▶ _Assigned task_:
Check each line of the material below for "margin", then copy the ones that contain it.

▶ _Material provided_:
__________________________________________________

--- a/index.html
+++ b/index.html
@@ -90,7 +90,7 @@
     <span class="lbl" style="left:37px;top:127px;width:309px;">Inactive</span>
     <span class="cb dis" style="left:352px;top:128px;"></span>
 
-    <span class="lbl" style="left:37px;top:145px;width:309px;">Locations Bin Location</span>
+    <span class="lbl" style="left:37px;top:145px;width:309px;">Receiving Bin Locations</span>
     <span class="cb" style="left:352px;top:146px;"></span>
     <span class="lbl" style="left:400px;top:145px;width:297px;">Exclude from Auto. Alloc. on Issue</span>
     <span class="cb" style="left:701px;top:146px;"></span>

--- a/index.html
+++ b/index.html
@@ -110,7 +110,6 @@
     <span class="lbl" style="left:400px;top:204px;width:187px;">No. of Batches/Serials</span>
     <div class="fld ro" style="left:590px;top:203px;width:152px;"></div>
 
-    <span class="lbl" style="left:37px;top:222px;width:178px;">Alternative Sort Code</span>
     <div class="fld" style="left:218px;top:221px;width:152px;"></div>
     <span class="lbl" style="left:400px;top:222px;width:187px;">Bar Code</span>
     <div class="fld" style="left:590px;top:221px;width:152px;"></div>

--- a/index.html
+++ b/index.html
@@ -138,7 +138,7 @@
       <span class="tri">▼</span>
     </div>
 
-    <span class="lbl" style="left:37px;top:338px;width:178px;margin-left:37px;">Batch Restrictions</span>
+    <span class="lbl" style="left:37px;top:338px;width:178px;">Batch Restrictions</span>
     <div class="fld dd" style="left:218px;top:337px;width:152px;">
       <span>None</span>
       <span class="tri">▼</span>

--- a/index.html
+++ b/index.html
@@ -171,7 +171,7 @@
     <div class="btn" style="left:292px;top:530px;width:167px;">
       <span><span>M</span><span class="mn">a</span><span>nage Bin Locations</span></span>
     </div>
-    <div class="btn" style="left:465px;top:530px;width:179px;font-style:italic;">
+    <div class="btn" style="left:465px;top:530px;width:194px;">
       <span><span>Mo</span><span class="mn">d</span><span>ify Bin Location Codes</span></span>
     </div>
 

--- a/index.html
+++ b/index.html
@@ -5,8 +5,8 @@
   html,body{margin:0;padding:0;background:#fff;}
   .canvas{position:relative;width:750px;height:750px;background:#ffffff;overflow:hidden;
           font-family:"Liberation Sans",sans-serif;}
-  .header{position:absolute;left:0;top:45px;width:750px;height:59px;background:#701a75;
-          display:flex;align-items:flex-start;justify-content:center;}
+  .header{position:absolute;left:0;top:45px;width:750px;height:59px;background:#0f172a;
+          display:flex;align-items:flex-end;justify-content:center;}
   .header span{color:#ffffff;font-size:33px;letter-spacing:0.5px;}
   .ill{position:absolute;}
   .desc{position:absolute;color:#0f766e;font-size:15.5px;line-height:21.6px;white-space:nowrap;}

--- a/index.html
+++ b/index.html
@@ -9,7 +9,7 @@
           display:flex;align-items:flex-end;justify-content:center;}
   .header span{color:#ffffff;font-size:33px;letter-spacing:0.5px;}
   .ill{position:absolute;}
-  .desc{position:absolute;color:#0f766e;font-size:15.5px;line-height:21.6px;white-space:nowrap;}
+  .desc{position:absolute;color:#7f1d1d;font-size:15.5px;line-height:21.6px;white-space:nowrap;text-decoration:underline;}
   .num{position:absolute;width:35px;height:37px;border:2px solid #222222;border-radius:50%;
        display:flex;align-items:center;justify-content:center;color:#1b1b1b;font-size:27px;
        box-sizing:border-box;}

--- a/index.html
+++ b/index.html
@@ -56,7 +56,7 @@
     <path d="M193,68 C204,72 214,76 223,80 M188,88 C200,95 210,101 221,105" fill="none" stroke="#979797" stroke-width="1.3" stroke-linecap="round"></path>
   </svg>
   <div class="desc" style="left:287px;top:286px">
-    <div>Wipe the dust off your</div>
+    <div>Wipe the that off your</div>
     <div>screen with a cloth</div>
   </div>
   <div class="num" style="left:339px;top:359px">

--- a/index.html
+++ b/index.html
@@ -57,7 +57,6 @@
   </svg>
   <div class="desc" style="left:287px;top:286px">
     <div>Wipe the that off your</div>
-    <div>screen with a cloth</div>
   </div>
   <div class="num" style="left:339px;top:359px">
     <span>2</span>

__________________________________________________

▶ _Completed task_:
-    <span class="lbl" style="left:37px;top:338px;width:178px;margin-left:37px;">Batch Restrictions</span>
   html,body{margin:0;padding:0;background:#fff;}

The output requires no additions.